Daily Archives: May 14, 2015

If Christianity Makes Sense

Those who, like me, aren’t the youngest anymore must have noticed how different modern Western societies are from the ones in which they grew up. In my case, the difference is even more noticeable, because coming from Italy I have experienced a bigger “jump” to the modern British society than one born here would experience.

It seems to me that Heatenism has now become mainstream, and that heathenish behaviour is considered normal by many of those who consider themselves, otherwise, Christian. The examples are too many to mention, from open and public premarital sex without even a hint of shame, to cohabitation, to open “celebration” of perversion, to open approval of abortion.

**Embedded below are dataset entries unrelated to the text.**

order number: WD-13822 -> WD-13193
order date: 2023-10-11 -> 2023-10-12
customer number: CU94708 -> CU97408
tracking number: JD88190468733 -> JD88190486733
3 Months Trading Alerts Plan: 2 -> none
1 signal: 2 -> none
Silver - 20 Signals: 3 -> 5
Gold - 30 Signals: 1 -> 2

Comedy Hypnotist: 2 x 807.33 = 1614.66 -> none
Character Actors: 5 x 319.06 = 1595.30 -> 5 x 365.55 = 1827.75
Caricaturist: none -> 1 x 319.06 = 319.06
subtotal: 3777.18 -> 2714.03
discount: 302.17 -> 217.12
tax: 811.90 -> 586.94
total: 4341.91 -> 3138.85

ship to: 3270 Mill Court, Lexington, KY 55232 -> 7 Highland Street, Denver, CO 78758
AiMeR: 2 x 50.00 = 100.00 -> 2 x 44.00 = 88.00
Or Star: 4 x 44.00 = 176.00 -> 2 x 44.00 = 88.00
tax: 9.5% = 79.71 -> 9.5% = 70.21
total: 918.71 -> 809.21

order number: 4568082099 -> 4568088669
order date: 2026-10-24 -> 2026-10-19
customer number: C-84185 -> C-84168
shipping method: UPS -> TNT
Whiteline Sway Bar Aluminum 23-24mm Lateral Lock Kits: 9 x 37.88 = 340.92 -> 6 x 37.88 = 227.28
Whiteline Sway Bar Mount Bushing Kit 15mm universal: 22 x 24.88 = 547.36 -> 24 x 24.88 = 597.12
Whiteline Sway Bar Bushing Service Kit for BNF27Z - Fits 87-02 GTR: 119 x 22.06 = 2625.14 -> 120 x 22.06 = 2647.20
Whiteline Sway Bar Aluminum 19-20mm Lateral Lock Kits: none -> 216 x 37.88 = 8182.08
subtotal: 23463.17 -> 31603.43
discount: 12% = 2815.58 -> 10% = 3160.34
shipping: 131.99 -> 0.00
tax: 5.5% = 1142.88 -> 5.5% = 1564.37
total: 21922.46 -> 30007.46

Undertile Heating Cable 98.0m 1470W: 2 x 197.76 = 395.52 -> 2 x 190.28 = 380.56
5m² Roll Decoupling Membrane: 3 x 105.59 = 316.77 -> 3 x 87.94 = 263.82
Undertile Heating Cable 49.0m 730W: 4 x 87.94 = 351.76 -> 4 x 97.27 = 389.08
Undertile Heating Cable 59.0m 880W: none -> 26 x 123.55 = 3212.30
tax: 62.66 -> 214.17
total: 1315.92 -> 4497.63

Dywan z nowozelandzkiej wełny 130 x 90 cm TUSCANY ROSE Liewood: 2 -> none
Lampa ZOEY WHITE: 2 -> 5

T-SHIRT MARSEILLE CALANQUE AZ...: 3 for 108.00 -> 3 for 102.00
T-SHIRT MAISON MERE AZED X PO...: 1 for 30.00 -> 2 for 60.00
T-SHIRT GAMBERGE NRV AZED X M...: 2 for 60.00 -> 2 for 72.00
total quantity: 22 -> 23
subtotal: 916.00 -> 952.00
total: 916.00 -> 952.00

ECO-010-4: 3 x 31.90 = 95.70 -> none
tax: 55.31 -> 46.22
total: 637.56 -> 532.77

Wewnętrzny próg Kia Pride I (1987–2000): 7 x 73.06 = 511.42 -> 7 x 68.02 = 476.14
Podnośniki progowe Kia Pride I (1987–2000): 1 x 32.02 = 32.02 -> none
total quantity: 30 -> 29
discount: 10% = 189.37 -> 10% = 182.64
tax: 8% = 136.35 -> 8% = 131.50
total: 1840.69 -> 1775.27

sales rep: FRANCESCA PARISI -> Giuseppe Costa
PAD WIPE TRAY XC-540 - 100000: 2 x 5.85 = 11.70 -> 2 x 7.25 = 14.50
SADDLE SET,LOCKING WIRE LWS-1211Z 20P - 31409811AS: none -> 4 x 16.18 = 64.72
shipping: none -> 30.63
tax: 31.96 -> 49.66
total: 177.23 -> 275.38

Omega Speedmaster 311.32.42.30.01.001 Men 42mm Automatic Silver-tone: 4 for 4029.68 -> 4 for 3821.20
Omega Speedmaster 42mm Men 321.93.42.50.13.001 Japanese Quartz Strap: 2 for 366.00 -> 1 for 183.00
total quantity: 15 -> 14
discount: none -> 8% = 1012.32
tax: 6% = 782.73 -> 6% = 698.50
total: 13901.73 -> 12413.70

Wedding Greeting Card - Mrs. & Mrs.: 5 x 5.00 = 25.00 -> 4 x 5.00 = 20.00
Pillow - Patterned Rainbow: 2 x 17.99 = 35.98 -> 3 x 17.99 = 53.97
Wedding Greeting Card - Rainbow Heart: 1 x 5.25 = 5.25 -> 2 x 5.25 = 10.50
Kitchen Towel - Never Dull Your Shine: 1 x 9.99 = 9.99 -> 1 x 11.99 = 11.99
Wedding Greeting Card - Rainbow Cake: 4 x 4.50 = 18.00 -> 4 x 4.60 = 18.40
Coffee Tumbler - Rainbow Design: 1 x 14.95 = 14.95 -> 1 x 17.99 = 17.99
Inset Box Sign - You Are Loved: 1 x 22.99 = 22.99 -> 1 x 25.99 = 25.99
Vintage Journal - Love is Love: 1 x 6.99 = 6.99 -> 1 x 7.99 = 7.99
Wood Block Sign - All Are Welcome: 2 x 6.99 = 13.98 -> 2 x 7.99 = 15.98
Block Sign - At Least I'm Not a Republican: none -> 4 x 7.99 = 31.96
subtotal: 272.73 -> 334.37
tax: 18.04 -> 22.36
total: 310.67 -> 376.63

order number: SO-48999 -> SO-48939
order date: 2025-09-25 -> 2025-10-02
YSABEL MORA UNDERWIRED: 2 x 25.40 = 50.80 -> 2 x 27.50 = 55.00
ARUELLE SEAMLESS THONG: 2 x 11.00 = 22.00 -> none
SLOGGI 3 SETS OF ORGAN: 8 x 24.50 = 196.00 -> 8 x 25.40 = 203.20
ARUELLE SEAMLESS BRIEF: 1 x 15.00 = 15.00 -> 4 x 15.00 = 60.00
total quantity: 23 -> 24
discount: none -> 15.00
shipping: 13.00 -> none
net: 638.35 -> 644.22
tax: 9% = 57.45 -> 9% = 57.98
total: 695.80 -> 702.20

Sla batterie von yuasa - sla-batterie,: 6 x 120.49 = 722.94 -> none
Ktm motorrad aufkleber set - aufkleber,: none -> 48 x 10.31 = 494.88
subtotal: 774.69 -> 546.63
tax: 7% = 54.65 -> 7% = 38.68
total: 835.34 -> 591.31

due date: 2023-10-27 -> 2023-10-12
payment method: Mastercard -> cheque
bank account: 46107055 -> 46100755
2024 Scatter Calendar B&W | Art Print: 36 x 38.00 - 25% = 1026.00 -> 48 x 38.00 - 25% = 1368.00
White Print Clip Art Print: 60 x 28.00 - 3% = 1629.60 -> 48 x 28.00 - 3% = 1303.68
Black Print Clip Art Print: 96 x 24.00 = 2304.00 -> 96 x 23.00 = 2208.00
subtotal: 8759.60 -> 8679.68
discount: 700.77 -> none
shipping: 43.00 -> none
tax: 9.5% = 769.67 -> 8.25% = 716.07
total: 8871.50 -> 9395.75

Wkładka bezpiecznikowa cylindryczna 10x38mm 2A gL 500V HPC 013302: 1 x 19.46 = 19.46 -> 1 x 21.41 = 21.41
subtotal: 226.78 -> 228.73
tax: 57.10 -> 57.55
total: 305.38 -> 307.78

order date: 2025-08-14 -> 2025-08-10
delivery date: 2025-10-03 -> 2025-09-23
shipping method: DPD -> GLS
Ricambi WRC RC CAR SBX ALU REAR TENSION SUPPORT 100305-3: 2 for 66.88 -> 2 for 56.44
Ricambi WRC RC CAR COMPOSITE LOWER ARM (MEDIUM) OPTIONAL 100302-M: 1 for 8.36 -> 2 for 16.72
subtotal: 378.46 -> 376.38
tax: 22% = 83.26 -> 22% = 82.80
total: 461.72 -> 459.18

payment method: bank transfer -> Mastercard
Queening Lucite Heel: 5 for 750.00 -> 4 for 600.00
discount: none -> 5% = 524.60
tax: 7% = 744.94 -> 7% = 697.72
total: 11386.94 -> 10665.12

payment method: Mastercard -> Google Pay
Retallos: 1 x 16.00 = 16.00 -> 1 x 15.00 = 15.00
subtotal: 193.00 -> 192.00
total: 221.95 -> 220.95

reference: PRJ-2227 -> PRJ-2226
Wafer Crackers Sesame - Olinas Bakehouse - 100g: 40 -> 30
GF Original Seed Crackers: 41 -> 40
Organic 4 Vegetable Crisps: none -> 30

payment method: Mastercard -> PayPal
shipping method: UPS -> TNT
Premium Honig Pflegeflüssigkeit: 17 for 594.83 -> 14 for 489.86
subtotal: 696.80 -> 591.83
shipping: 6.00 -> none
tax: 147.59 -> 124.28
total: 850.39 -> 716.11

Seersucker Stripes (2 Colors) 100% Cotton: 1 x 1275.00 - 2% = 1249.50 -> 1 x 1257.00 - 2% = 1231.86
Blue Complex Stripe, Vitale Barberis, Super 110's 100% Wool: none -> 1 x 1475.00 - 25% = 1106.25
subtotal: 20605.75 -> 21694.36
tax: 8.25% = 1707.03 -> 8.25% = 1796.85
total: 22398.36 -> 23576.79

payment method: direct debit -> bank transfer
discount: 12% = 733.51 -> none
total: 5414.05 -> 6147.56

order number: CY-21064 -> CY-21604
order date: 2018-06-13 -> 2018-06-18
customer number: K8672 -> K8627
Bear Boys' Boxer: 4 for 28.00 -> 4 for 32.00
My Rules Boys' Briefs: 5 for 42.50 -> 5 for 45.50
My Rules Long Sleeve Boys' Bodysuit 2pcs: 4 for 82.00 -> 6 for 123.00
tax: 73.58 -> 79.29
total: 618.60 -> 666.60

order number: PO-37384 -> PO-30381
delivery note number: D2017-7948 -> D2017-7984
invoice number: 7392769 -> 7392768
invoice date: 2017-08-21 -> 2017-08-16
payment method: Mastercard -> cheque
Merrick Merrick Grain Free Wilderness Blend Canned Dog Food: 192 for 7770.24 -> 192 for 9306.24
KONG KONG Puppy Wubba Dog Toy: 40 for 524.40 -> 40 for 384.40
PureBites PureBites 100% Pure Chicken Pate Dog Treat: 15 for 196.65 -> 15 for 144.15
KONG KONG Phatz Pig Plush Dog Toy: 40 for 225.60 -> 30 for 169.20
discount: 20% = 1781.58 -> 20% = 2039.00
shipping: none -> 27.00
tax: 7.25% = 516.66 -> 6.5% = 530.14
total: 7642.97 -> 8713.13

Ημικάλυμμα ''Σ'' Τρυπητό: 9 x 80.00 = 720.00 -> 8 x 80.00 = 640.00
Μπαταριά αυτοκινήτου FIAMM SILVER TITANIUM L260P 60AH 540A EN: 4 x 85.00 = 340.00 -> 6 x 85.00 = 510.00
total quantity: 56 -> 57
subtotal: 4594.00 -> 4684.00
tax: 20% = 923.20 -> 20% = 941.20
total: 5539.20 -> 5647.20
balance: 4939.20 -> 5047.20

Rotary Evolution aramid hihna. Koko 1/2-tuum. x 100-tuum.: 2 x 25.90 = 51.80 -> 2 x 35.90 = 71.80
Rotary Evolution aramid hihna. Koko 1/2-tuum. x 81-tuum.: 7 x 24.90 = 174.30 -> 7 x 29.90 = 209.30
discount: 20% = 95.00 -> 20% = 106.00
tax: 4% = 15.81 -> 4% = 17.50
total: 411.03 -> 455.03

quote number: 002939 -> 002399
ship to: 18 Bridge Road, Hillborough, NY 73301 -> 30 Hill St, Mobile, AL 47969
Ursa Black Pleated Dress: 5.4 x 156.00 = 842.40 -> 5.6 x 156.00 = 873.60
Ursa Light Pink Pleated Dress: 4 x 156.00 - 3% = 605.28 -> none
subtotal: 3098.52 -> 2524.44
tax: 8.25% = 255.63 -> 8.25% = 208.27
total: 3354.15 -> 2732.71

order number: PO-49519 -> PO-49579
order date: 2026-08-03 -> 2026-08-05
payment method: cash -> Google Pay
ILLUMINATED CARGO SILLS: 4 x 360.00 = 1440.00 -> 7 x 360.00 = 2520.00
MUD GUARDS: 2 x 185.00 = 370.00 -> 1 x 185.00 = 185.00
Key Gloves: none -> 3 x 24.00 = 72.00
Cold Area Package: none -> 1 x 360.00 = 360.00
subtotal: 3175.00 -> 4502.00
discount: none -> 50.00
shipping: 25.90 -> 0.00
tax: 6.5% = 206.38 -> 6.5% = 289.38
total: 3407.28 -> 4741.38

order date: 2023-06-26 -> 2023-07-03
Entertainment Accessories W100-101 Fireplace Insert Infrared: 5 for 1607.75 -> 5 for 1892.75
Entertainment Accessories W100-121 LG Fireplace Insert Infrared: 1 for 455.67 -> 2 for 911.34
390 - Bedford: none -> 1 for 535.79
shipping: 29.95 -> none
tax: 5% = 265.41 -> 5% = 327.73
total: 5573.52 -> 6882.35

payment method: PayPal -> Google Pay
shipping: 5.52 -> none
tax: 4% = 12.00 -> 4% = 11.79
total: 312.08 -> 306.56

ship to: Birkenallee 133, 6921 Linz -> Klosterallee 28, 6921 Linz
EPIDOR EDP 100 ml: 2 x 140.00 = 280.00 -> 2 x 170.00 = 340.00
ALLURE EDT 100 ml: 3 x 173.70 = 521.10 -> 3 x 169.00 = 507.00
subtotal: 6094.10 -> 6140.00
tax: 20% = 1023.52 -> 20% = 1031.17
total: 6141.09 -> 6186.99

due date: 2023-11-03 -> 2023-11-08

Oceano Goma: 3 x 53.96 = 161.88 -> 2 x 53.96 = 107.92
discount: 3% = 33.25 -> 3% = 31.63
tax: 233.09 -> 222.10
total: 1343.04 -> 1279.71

The young woman carelessly impregnated by a careless man is not ashamed anymore. She expects your support and approval as “single mother”. Actually, she will often expect money, too. The young colleague will tell you that he is “moving in” with his “girlfriend”, and the fact that the very thought would have horrified his grandmother does not enter his mind. Acquaintances will talk to you of their “gay friend” as if this were something vaguely amusing, very modern, and showing a great degree of “openness” and “tolerance”, XXI Century’s cheapest fare. Add to this the less public, but very real, massacre of children. 

I could go on. You get the drift.

Now, this is exactly the behaviour that you would expect in, and used to read about, heathen societies. No shame, superstition as faith or no faith at all, cruelty to the weak, everyone as he likes it.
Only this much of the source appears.